Chancellor Helmut Schmidt had Henry Moore’s sculpture “Large Two Forms” installed in front of the Federal Chancellery, 2017.
This birds-eye view highlights the austere, functional architecture of the Federal Chancellery.

Federal Chancellery


From 1976 to 1999 the Federal Chancellery was the official residence of Chancellors Helmut Schmidt, Helmut Kohl and Gerhard Schröder. The building has housed the Federal Ministry of Economic Cooperation and Development since 1999.

Visitors need to register in order to visit the Bundeskanzleramt.

To the Federal Chancellery

In 1969, a full two and a half years after Federal Chancellor Konrad Adenauer passed away and lay in state on the ground floor of his offices in the Palais Schaumburg, the Federal Cabinet finally replaced the creaky old (and narrow) Palais. A new building was constructed on the meadows between Palais Schaumburg and the Bundeshaus. Horst Ehmke, Willy Brandt’s Chancellery Minister, who was known for his architectural acumen, wanted a “modern, functional government centre”.

When the low-rise building designed by the architectural firm of Planungsgruppe Stieldorf was ready for occupancy in the summer of 1976, enthusiasm for the newly built office was anything but unbounded. Brandt’s successor Helmut Schmidt and the building’s first resident, was unsparing in his criticism: “This thing could just as easily house a regional savings bank or savings bank association, or a life insurance company”, he said.

Dark blue construction site sign with the inscription: "New Federal Chancellery building"
This board informed about the construction work and the clients and companies involved.

Though truer words may never have been spoken, the fact remains that, in the words of the architecture critic Heinrich Wefing, “the deliberate repudiation of all grand gestures has always packed a powerful symbolic punch (...). The civil servant in chief of the Federal Republic, the CEO of Deutschland Inc. now resides in an office building that has no pretensions to be anything other than an office building. No marble, no pompous halls, nothing that evokes even a scintilla of a remembrance of the bombast of Hitler’s Reich Chancellery.”

Soon after taking up residence in the new Federal Chancellery (which also contained an atomic fallout shelter), Schmidt found a way to endow the building with “a distinctive, human atmosphere”. He bedecked the interior with works of art by the likes of Karl Schmitt-Rottluff, Erich Heckel and August Macke – one and all deliberately chosen for the contempt they were held in by Nazism.

Schmidt had Henry Moore’s “Large Two Forms” installed at the entrance to the grounds. Schmidt, who saw the work as an “expression of the human spirit”, said at the dedication ceremony, “This building should also represent culturally how we see ourselves as a people and a nation”.

The sculpture was also a handy distraction from the fencing and security measures that had been installed on the grounds to protect against a possible Red Army Faction attack. This terrorist threat was one of the greatest challenges faced by the Schmidt Administration.

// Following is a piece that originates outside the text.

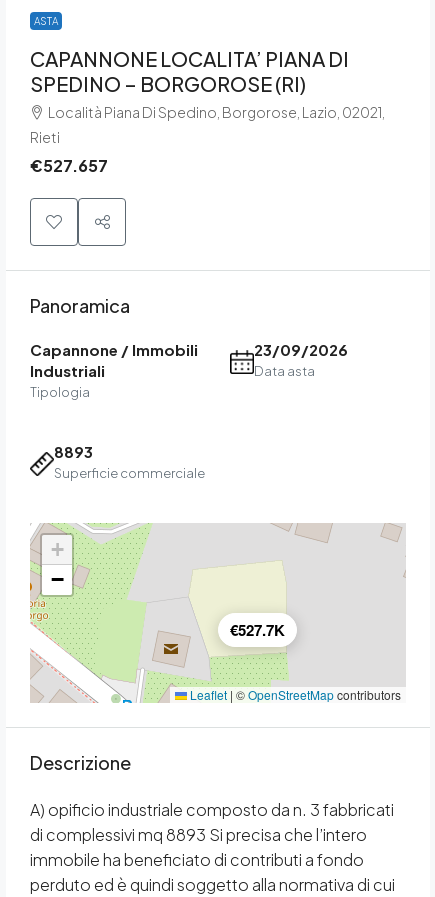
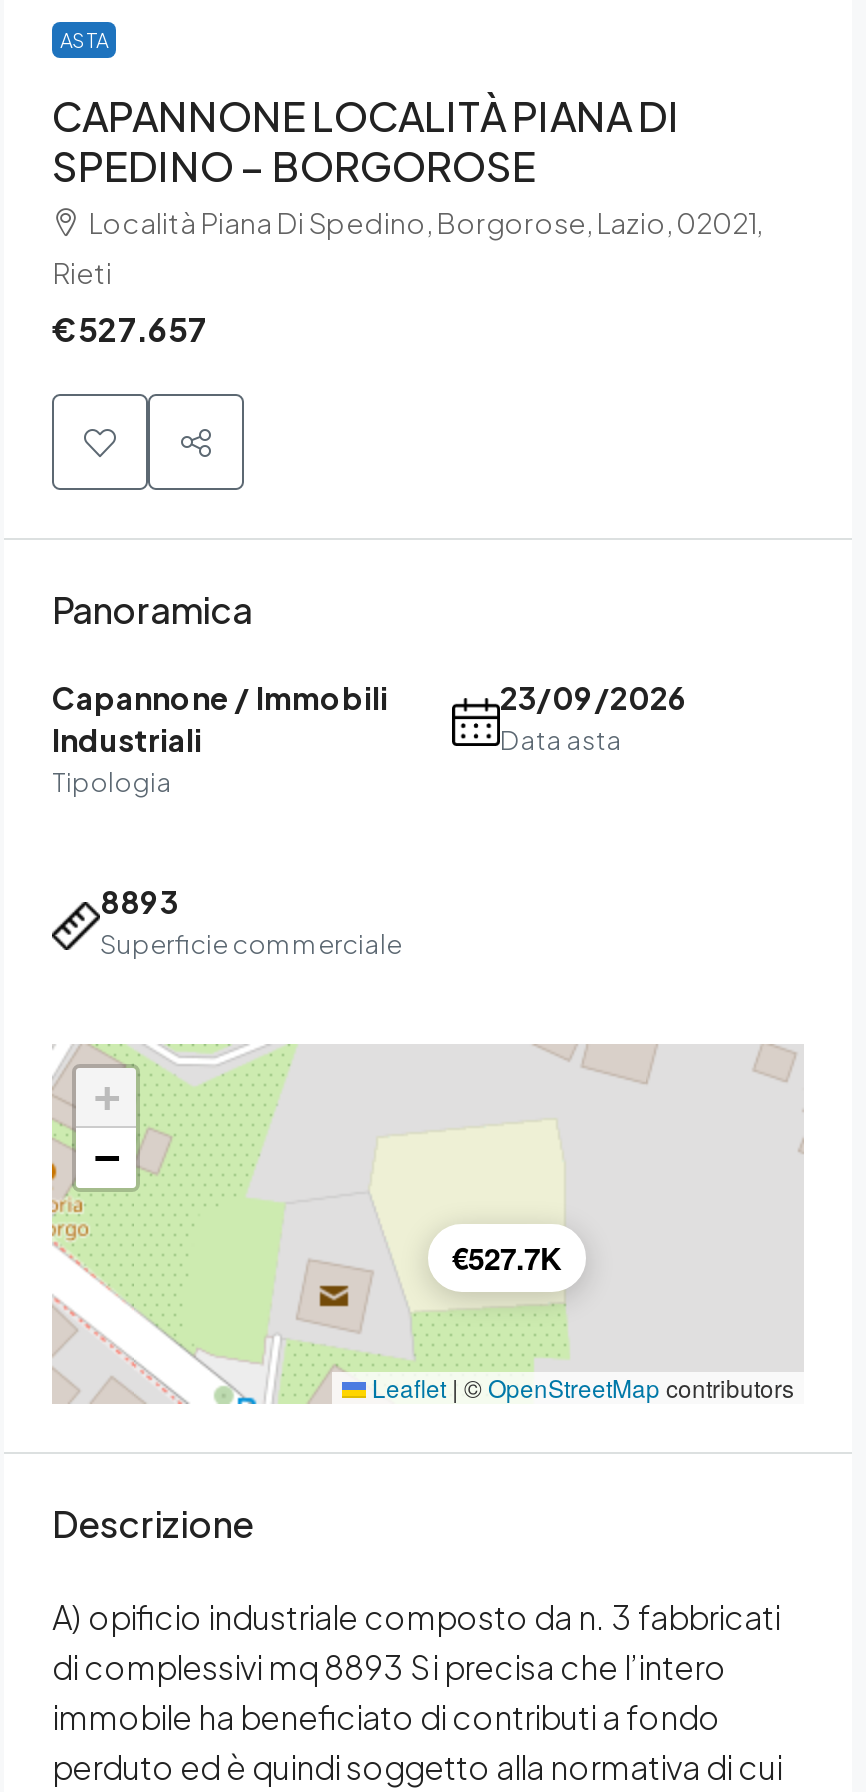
- CAPANNONE LOCALITA’ PIANA DI
- SPEDINO – BORGOROSE (RI)
+ CAPANNONE LOCALITÀ PIANA DI
+ SPEDINO – BORGOROSE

Wood-panelled study with desk and conference table, shelving and wide window front
The Chancellor’s study contains the original furnishings from the time of Chancellor Helmut Schmidt, 2016.

Chancellor Helmut Kohl added his share of amenities as well. This sedate Palatine had an illuminated aquarium installed next to his desk. For the entire 16 years of his occupancy of the Federal Chancellery (1982-1998), and like Helmut Schmidt before him, Chancellor Kohl lived in a house that was built for German heads of government just behind the Chancellery. 

Kohl’s successor, Gerhard Schröder, used the Federal Chancellery office for only a brief period of time, however.

Black-and-white photography, large wood-panelled hall with long cabinet table and paintings on the walls
The cabinet room in the former Federal Chancellery has been preserved, along with the Chancellor’s office, 1998.

In the summer of 1999, after only a few months in office, Mr. Schröder, along with the German Parliament, relocated to Berlin. There they took over the former East German State Council building, as the Federal Chancellery on Spreebogen was not yet ready for occupancy. The former Federal Chancellery on the Rhine River was ceded to the Federal Ministry for Economic Cooperation and Development, which is housed there to this day.

Did you know...

…that the architectural firm of Planungsgruppe Stieldorf (named after their location east of the Rhine) also designed the buildings known as the Kreuzbauten (1969-1975), which are located on the Rheinaue?